- _Data to examine_
----

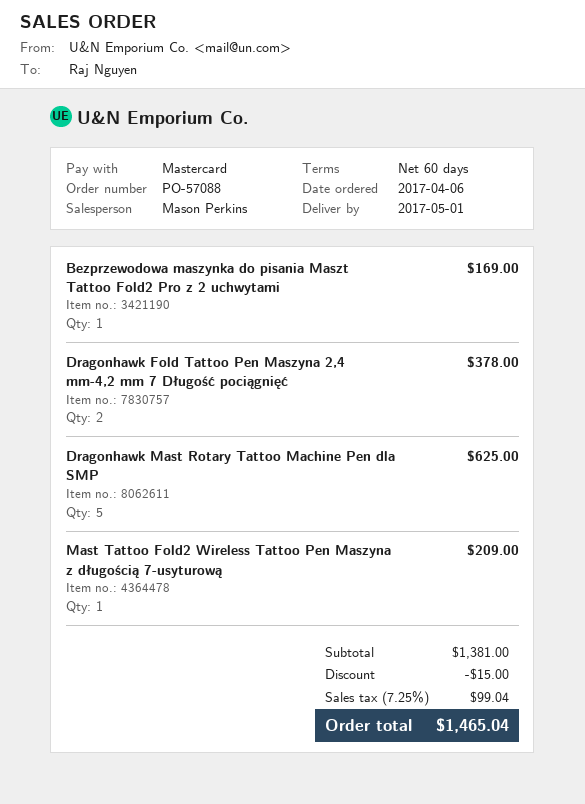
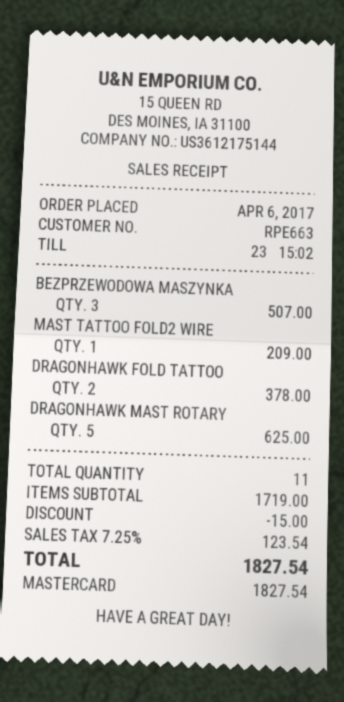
Bezprzewodowa maszynka do pisania Maszt Tattoo Fold2 Pro z 2 uchwytami: 1 for 169.00 -> 3 for 507.00
subtotal: 1381.00 -> 1719.00
tax: 7.25% = 99.04 -> 7.25% = 123.54
total: 1465.04 -> 1827.54

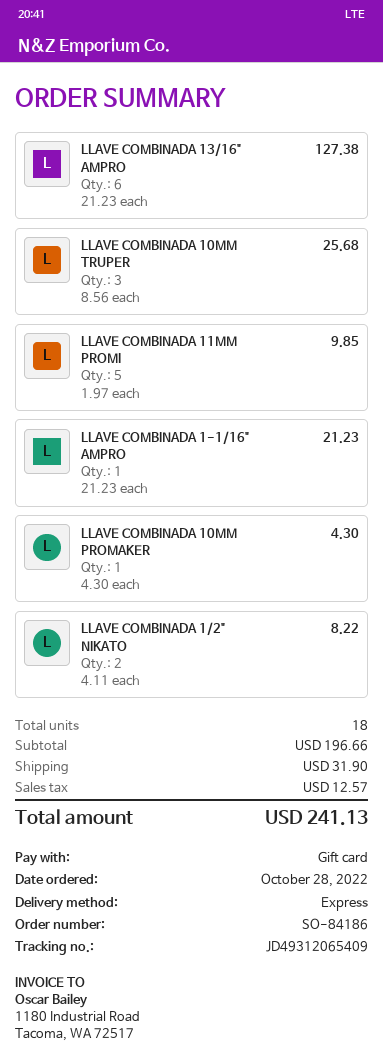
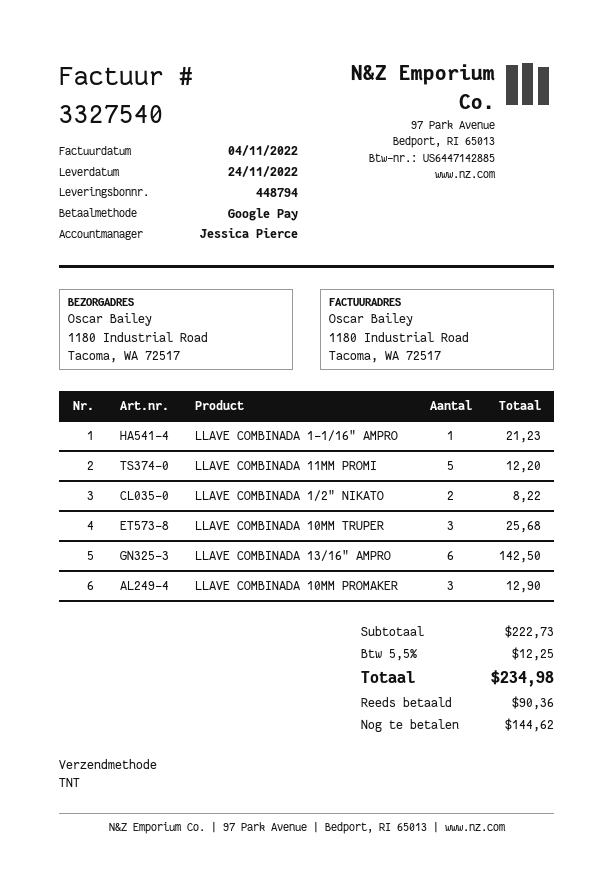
payment method: gift card -> Google Pay
shipping method: express -> TNT
LLAVE COMBINADA 13/16" AMPRO: 6 for 127.38 -> 6 for 142.50
LLAVE COMBINADA 11MM PROMI: 5 for 9.85 -> 5 for 12.20
LLAVE COMBINADA 10MM PROMAKER: 1 for 4.30 -> 3 for 12.90
subtotal: 196.66 -> 222.73
shipping: 31.90 -> none
tax: 12.57 -> 12.25
total: 241.13 -> 234.98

----

- _Your goal_
Repeat the entries above exactly as written, but not their pictures.

- _Exercise answer_
Bezprzewodowa maszynka do pisania Maszt Tattoo Fold2 Pro z 2 uchwytami: 1 for 169.00 -> 3 for 507.00
subtotal: 1381.00 -> 1719.00
tax: 7.25% = 99.04 -> 7.25% = 123.54
total: 1465.04 -> 1827.54

payment method: gift card -> Google Pay
shipping method: express -> TNT
LLAVE COMBINADA 13/16" AMPRO: 6 for 127.38 -> 6 for 142.50
LLAVE COMBINADA 11MM PROMI: 5 for 9.85 -> 5 for 12.20
LLAVE COMBINADA 10MM PROMAKER: 1 for 4.30 -> 3 for 12.90
subtotal: 196.66 -> 222.73
shipping: 31.90 -> none
tax: 12.57 -> 12.25
total: 241.13 -> 234.98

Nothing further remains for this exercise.